WORK REQUIRED — Only the lines from the one that includes "[27,2042,73,2057] your ->" through the last line below belong in the reply, copied exactly and without pictures.

RECORDS SUPPLIED —
========================================================================

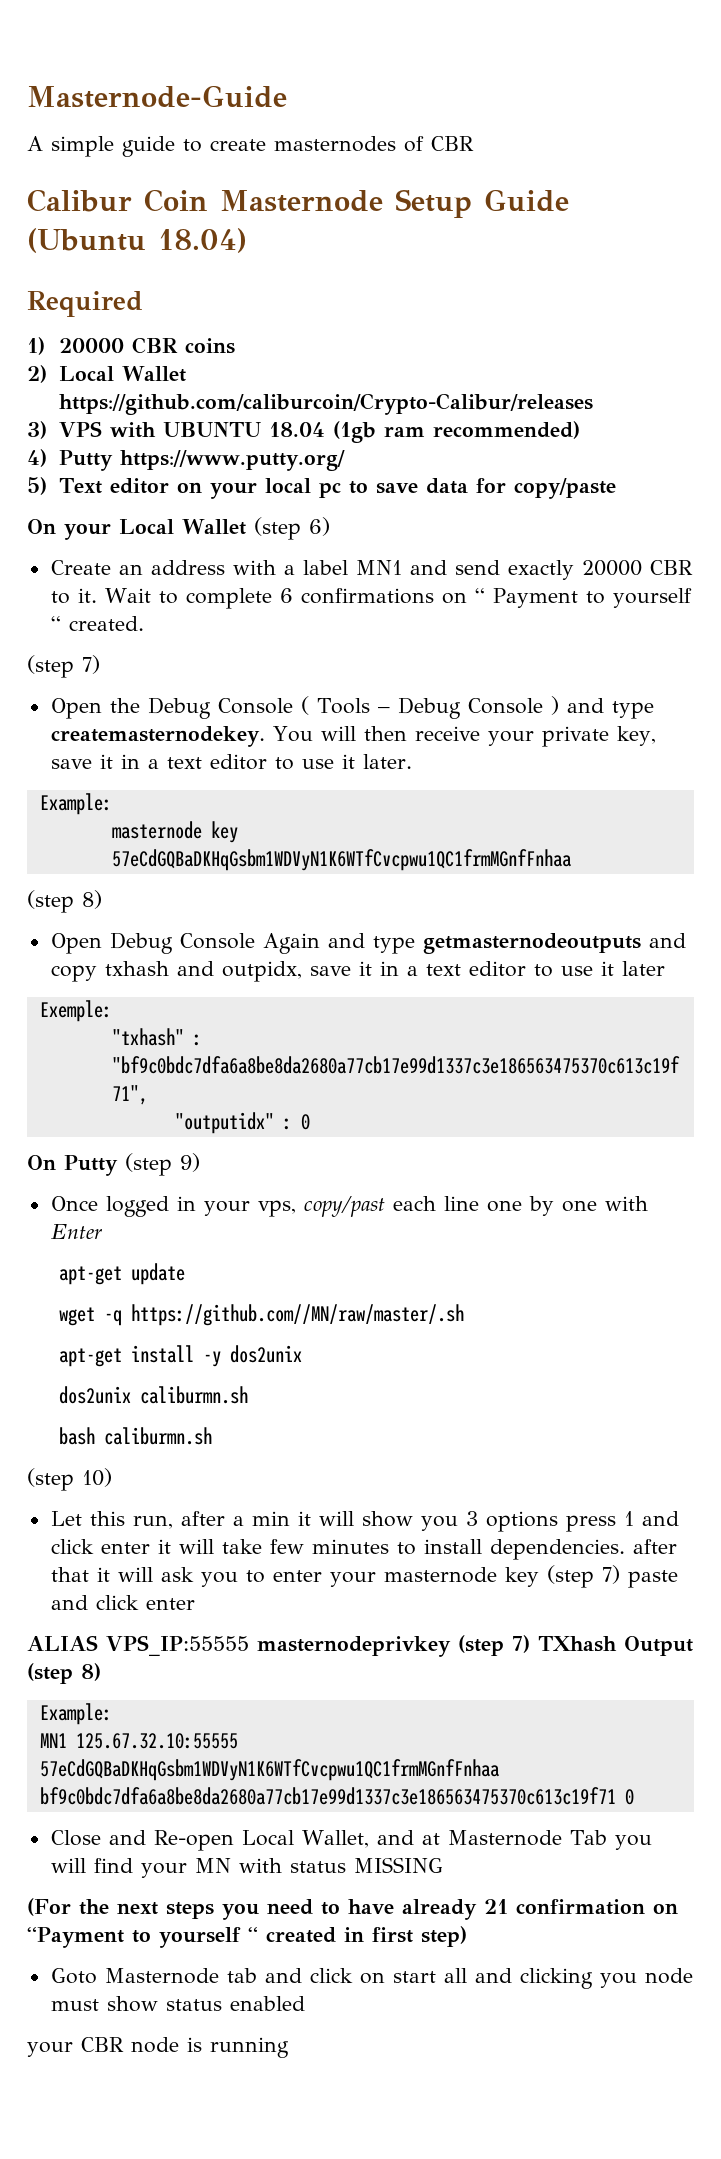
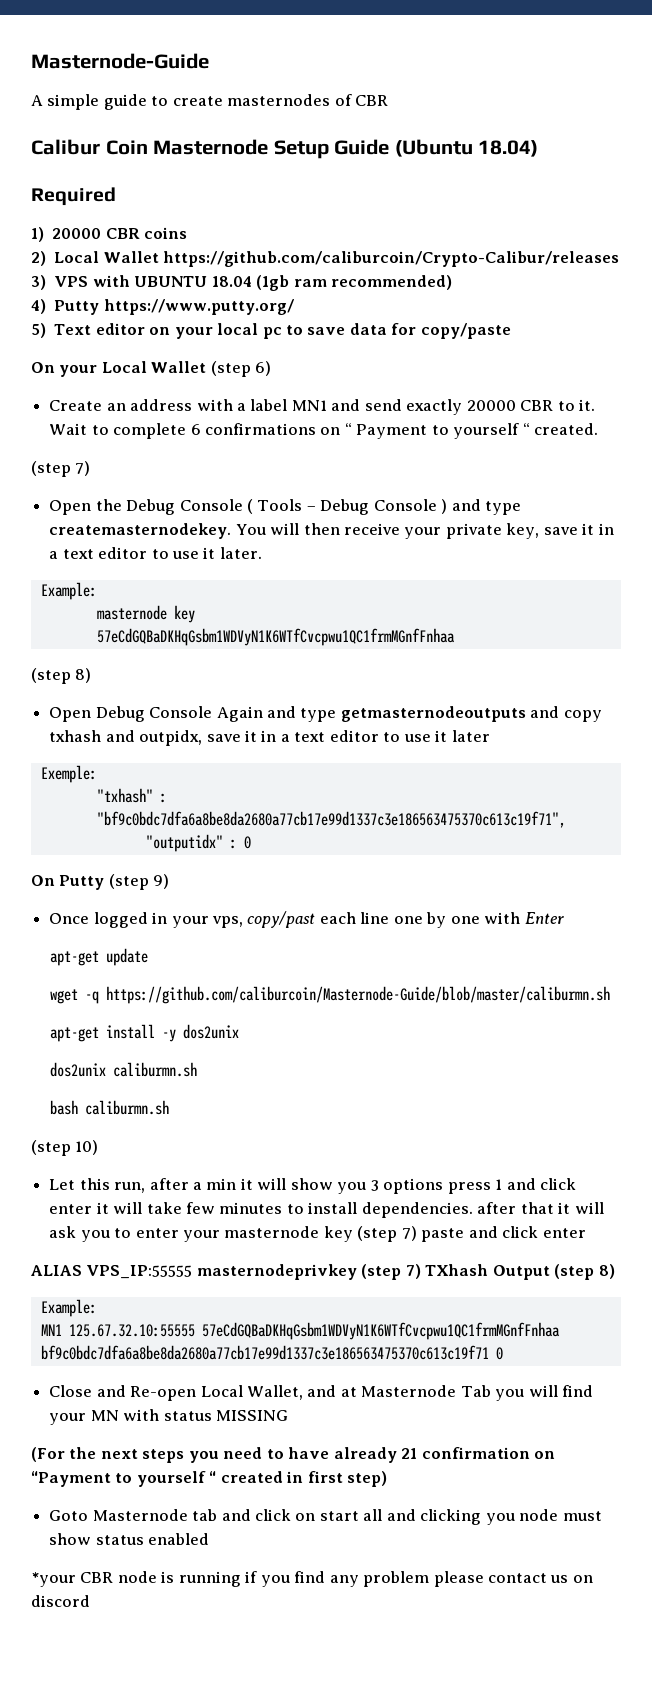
[131,1304,465,1326] https://github.com//MN/raw/master/.sh -> [105,986,610,1004] https://github.com/caliburcoin/Masternode-Guide/blob/master/caliburmn.sh
[27,2042,73,2057] your -> [31,1572,76,1587] *your
(289, 2047) none -> [245,1571,593,1587] [31,1595,90,1607] if you find any problem please contact us on discord

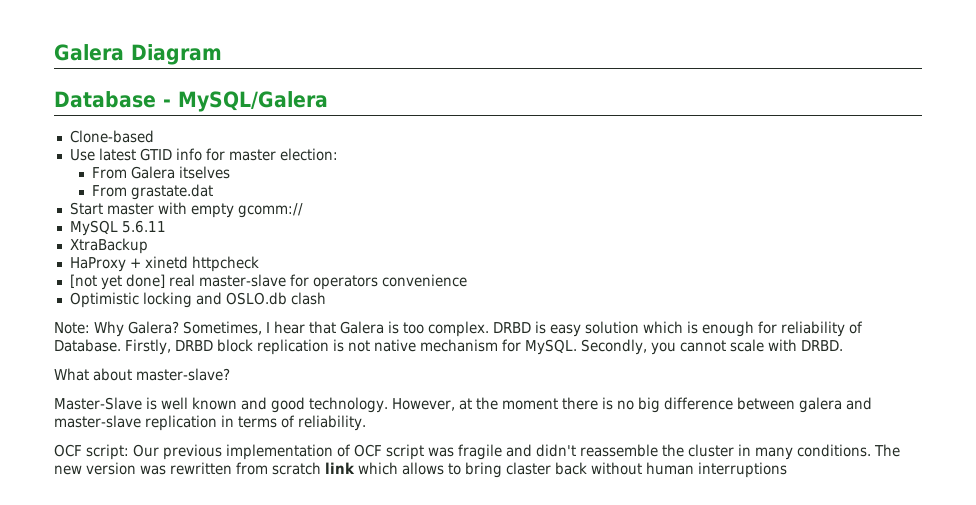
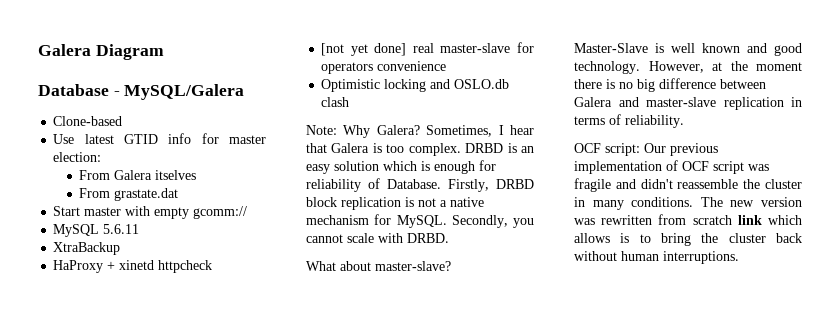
(546, 327) none -> [521,146,534,153] an
(370, 346) none -> [440,200,447,207] a
[798,397,842,413] galera -> [574,97,612,107] Galera
(444, 468) none -> [620,233,630,243] is
[506,462,551,475] claster -> [701,233,766,243] the cluster
[698,462,787,478] interruptions -> [663,251,739,264] interruptions.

========================================================================

RESULT —
[27,2042,73,2057] your -> [31,1572,76,1587] *your
(289, 2047) none -> [245,1571,593,1587] [31,1595,90,1607] if you find any problem please contact us on discord

(546, 327) none -> [521,146,534,153] an
(370, 346) none -> [440,200,447,207] a
[798,397,842,413] galera -> [574,97,612,107] Galera
(444, 468) none -> [620,233,630,243] is
[506,462,551,475] claster -> [701,233,766,243] the cluster
[698,462,787,478] interruptions -> [663,251,739,264] interruptions.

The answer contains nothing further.